Payment - PACE providers receive monthly Medicare and Medicaid capitation payments for each eligible Medicare and Medicaid enrollee. Medicare eligible participants who are not eligible for Medicaid pay monthly premiums equal to the Medicaid capitation amount, but no deductibles, coinsurance, or other type of Medicare or Medicaid cost-sharing applies. PACE providers assume full financial risk for participants' care without limits on amount, duration, or scope of services.

Summary of Proposal

The intent of this rule is to implement the Program of All-Inclusive Care for the Elderly (or PACE) program as administered by the Division of Medicaid and Medical Assistance (DMMA) and to address the responsibilities of DMMA as the state administering agency under 42 CFR 460.

The proposed amendments add Medicaid coverage for PACE, as allowed under federal Medicaid regulations at 42 CFR Part 460. For a monthly capitated rate, a PACE organization provides all preventive, primary, acute, and long-term care services to persons who enroll in the program. To become a PACE organization, an entity must be approved both by the Division of Medicaid and Medical Assistance (DMMA) and by the Centers for Medicare and Medicaid Services (CMS). The organization must enter into a three-party agreement with DMMA and CMS committing to abide by state rules and federal regulations for PACE programs. The agreement must specify which areas the program will serve. The State plan amendment (SPA) must be approved before CMS can enter into a PACE program agreement.

The provisions of this SPA are subject to approval by the CMS.

Fiscal Impact Statement

Program of All-Inclusive Care for the Elderly (PACE) is a capitated benefit authorized by the Balanced Budget Act of 1997 (BBA) that features a comprehensive service delivery system and integrated Medicare and Medicaid financing. Capitated financing allows providers to deliver all services participants need rather than be limited to those reimbursable under the Medicare and Medicaid fee-for-service systems.

PACE providers receive monthly Medicare and Medicaid capitation payments for each eligible enrollee. Medicare eligible participants who are not eligible for Medicaid pay monthly premiums equal to the Medicaid capitation amount, but no deductibles, coinsurance, or other type of Medicare or Medicaid cost-sharing applies. PACE providers assume full financial risk for participants' care without limits on amount, duration, or scope of services.

DMMA will assure CMS that the PACE program will be budget-neutral.

SUMMARY OF COMMENTS RECEIVED WITH AGENCY RESPONSE

The Governor’s Advisory Council for Exceptional Citizens (GACEC) and the State Council for Persons with Disabilities (SCPD) offered the following observations and recommendations summarized below. The Division of Medicaid and Medical Assistance (DMMA) has considered each comment and responds as follows.

The federal Balanced Budget Act of 1997 authorized states to adopt and implement an integrated Medicare/Medicaid program. DMMA is now adding this new “Program of All Inclusive Care for the Elderly” (PACE) to the Medicaid State Plan. Individuals enrolled in PACE will be exempt from the proposed Diamond State Health Plan Plus program. PACE will have the following features:

Eligibility: Individuals must be at least 55 years old. Applicant countable income cannot exceed 250% of the SSDI Federal Benefit (p. 441).

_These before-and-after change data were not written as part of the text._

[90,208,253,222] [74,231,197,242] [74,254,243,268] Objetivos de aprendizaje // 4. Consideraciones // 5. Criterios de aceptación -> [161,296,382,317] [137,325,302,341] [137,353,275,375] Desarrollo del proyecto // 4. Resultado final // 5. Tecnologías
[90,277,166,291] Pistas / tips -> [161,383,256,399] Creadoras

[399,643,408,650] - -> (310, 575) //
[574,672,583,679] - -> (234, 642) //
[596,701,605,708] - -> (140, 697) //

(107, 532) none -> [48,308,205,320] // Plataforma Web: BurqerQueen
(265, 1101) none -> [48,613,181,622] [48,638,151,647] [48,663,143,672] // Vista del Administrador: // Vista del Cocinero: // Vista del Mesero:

Services: An approved provider will be paid a capitated amount which can be derived from both Medicare and Medicaid funds to essentially provide “wrap around” services. The financial risk is borne by the provider which is responsible for “all preventive, primary, acute, and long-term care services”. Services would be identified in a plan developed in collaboration with an interdisciplinary team. Available services include “all Medicare and Medicaid covered services, and other services determined necessary by the multidisciplinary team to improve and maintain the care of the PACE participant.”

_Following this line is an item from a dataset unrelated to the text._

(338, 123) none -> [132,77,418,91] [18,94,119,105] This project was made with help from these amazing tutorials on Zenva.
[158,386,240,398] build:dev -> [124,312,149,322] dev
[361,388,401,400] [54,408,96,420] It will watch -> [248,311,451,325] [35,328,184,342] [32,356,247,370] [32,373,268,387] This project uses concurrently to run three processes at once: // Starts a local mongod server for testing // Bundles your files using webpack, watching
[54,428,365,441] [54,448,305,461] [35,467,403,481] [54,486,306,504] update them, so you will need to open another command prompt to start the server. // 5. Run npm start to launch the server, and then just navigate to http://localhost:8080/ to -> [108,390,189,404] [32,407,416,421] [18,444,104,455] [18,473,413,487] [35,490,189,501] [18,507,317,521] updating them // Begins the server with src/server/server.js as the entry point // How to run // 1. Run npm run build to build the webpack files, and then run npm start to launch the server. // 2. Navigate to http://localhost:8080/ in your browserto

GACEC and the SCPD endorse the proposed regulation since the new program benefits individuals with disabilities.

Agency Response: Thank you for the endorsement.

FINDINGS OF FACT:

The Department finds that the proposed changes as set forth in the October 2011 Register of Regulations should be adopted.

THEREFORE, IT IS ORDERED, that the proposed regulation to amend Delaware Title XIX Medicaid State Plan to add Medicaid coverage for Program of All Inclusive Care for the Elderly (PACE) as an optional service is adopted and shall be final effective December 10, 2011.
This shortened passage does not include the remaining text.